Ripubblicato su Psychomedia da "Agenzia Radicale"


Sabato 4 e domenica 5 ottobre 2008 si è svolto a Napoli lo Stage pratico-esperienziale in tecnica neuro-emozionale secondo Roy Martina e successive evoluzioni, promosso dall'Associazione Medica Italiana di Omotossicologia (AIOT) e tenuto da Tatiana Rivkina, medico specialista in dermatologia.
Sappiamo con certezza che gli esseri umani sono attrezzati per affrontare con successo difficoltà e stress. Discendiamo da gente che è sopravvissuta ad un'infinità di predatori, guerre, carestie, malattie e catastrofi. Siamo costruiti per convivere quotidianamente con lo stress. A questo scopo possediamo dentro di noi un insieme di risorse che abbiamo ereditato dal passato: è la resilienza ad essere la norma negli essere umani, non la fragilità. La resilienza psicologica è la capacità di persistere nel perseguire obbiettivi difficili, fronteggiando in maniera efficace le difficoltà. La resilienza può essere potenziata e nella nostra cultura esistono vari ambiti e modalità che la possono sostenere e promuovere in modo strutturale. Infatti la funzione essenziale del sistema nervoso è dare all'organismo la possibilità di agire, di realizzare la propria autonomia motoria rispetto all'ambiente, allo scopo di conservare la struttura dell'organismo. Per far questo, necessita di due fonti di informazione: le informazioni sulle caratteristiche mutevoli dell'ambiente che vengono captate e trasmesse ad esso dagli organi di senso, e le informazioni sullo stato interno complessivo dell'organismo (omeostasi), di cui è incaricato di proteggere la struttura, permettendone l'autonomia motoria.
Ebbene le emozioni costituiscono il passaggio dall'automatismo dell'arco riflesso alla varietà delle risposte propria della specie umana e dunque sono risposte socio-biologiche di adattamento. La maggior parte delle ricerche empiriche riporta dati su specifiche emozioni indicate come primarie -rabbia, disgusto, paura, tristezza, gioia, sorpresa -. Mentre meno numerose sono le ricerche su emozioni non primarie, quali la vergogna, la colpa, l'orgoglio, l'imbarazzo, il rammarico, e simili, indicate come secondarie o complesse. Questa distinzione è molto antica e risale alla tradizione filosofica, dalla quale le emozioni primarie erano generalmente considerate il fondamento di tutta la vita umana. Recentemente ci si è soffermati su questa distinzione in conseguenza dello sviluppo di un filone di ricerca sull'espressione facciale delle emozioni. Secondo i risultati di queste ricerche esistono elementi costanti nell'espressione emozionale umana, che si ritrovano in tutte le culture e corrispondono ad un ristretto gruppo di emozioni, indicate generalmente in numero di sei (rabbia, disgusto, paura, tristezza, gioia, sorpresa).

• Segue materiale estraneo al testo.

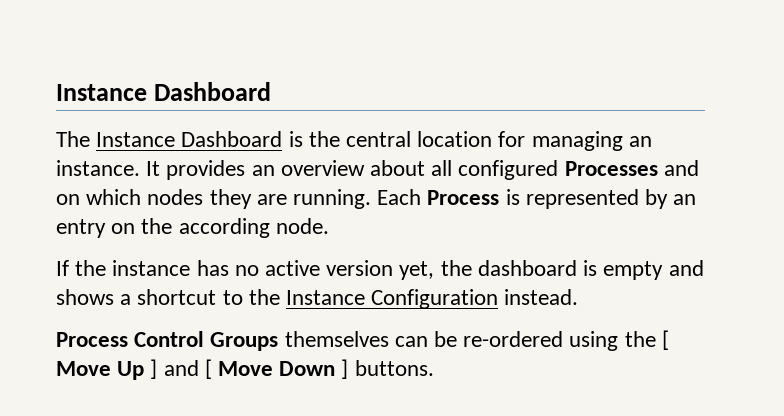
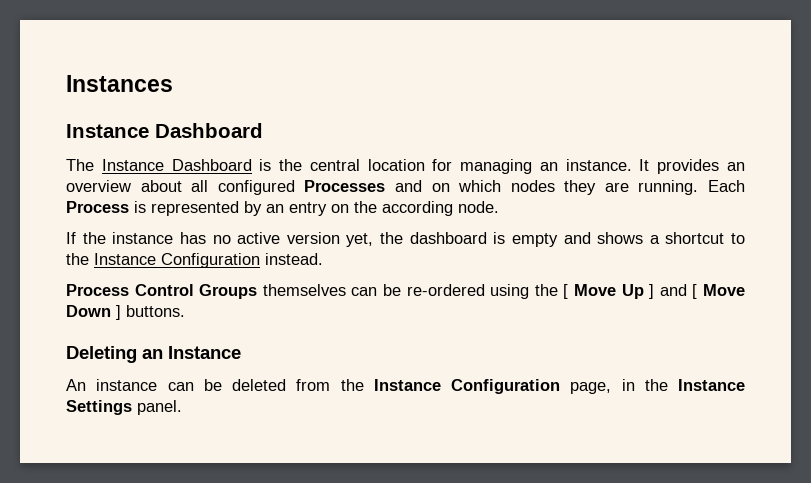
+ Instances
+ Deleting an Instance
+ An instance can be deleted from the Instance Configuration page, in the Instance Settings panel.

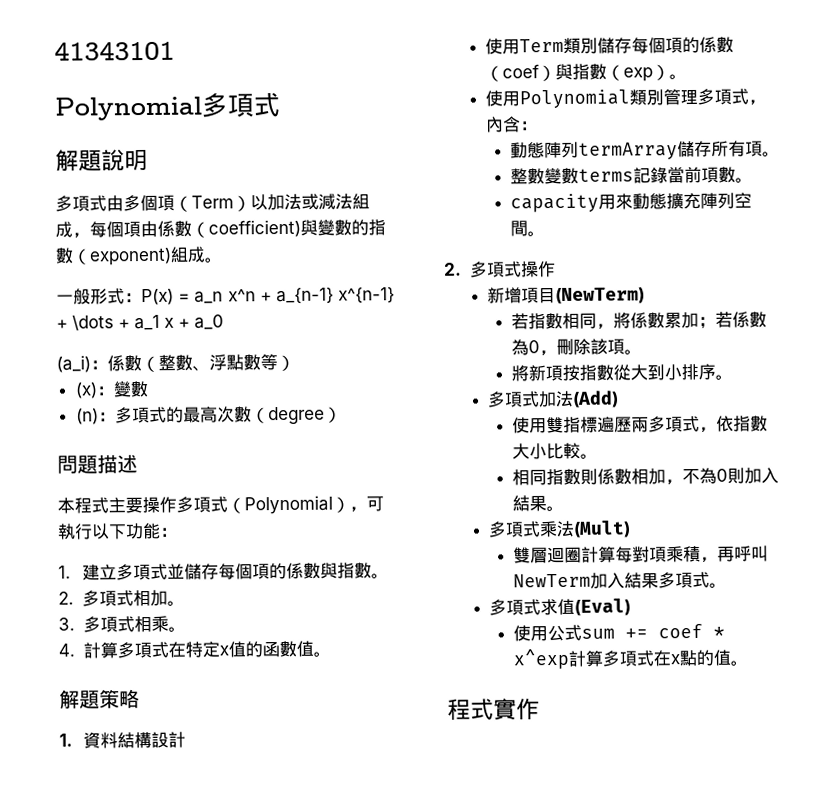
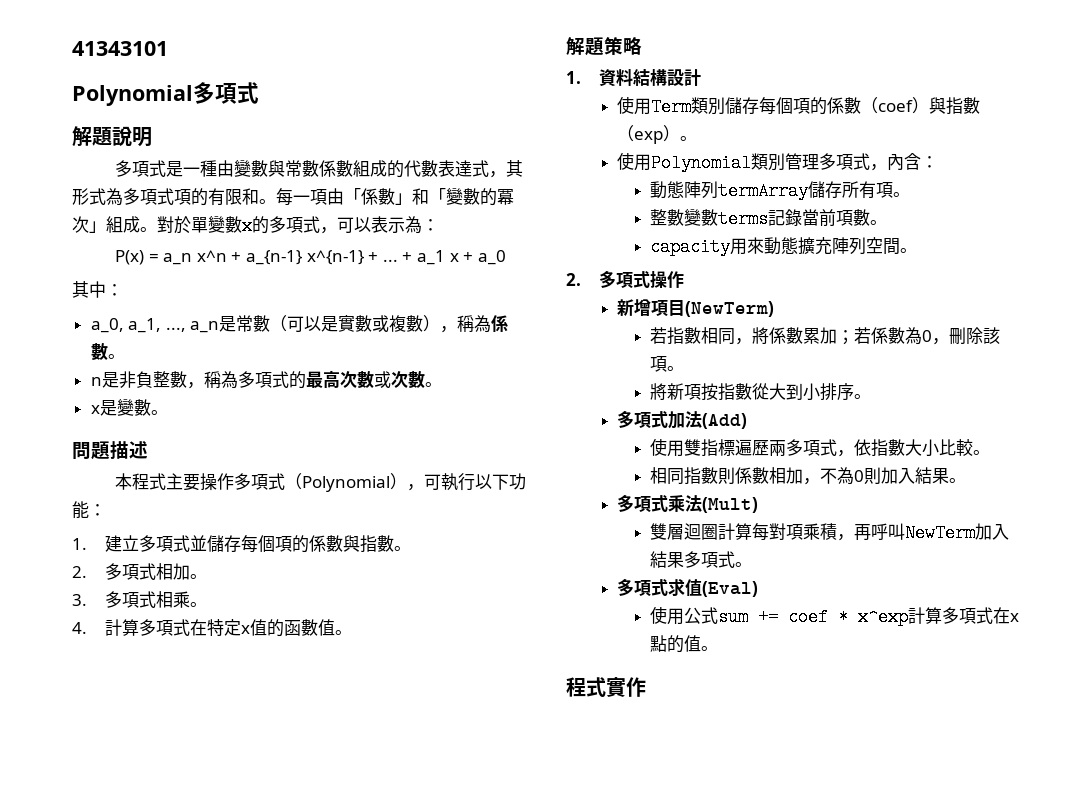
- 多項式由多個項（Term）以加法或減法組成，每個項由係數（coefficient)與變數的指數（exponent)組成。
- 一般形式：P(x) = a_n x^n + a_{n-1} x^{n-1} + \dots + a_1 x + a_0
+ 多項式是一種由變數與常數係數組成的代數表達式，其形式為多項式項的有限和。每一項由「係數」和「變數的冪次」組成。對於單變數x的多項式，可以表示為：
+ P(x) = a_n x^n + a_{n-1} x^{n-1} + ... + a_1 x + a_0
- (a_i)：係數（整數、浮點數等）
- (x)：變數
- (n)：多項式的最高次數（degree）
+ 其中：
+ a_0, a_1, ..., a_n是常數（可以是實數或複數），稱為係數。
+ n是非負整數，稱為多項式的最高次數或次數。
+ x是變數。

Tali emozioni sarebbero specificazioni di modalità generali di risposta che l'individuo impara durante il suo sviluppo, usando le abilità cognitive acquisite nel corso dell'apprendimento sociale. Le emozioni singole sarebbero dunque secondarie rispetto alle dimensioni di organizzazione della risposta, ritenute innate. Inoltre secondo il punto di vista storico-sociale, le emozioni possono essere considerate non solo come il frutto dell'evoluzione biologica, ma anche in relazione alle trasformazioni sociali e storiche che contribuiscono a formare la personalità. Le risposte emozionali di base, cioè le emozioni primarie, si sono evolute per fornire risposte di adattamento efficaci ai problemi posti dall'ambiente. Queste emozioni, inoltre, costituiscono le componenti elementari a partire dalle quali si costruiscono tutte le emozioni secondarie. Il presente è il tempo di espressione delle emozioni rendendo immediato e concreto l'adattamento. Se l'emozione non viene espressa e non contribuisce ad attualizzare l'adattamento, essa si cronicizza, cioè la sua carica energetica non espressa si deposita nel sistema e lo rende disfunzionale. Ad esempio la rabbia che è un'emozione a difesa dell'integrità dell'individuo e che nel nostro sviluppo filogenetico ed ontogenetico ha contribuito a preservare individuo e specie dagli attacchi dell'ambiente circostante, se viene accumulata disturba l'equilibrio dell'individuo e lo rende inappropriato nelle risposte di adattamento. Utilizzando tecniche neuro-emozionali è possibile far sì che le emozioni conservino la loro funzione adattativa e quindi indispensabile per l'essere umano, senza accumularsi nel sistema mente-corpo disequilibrandolo e disarmonizzandolo.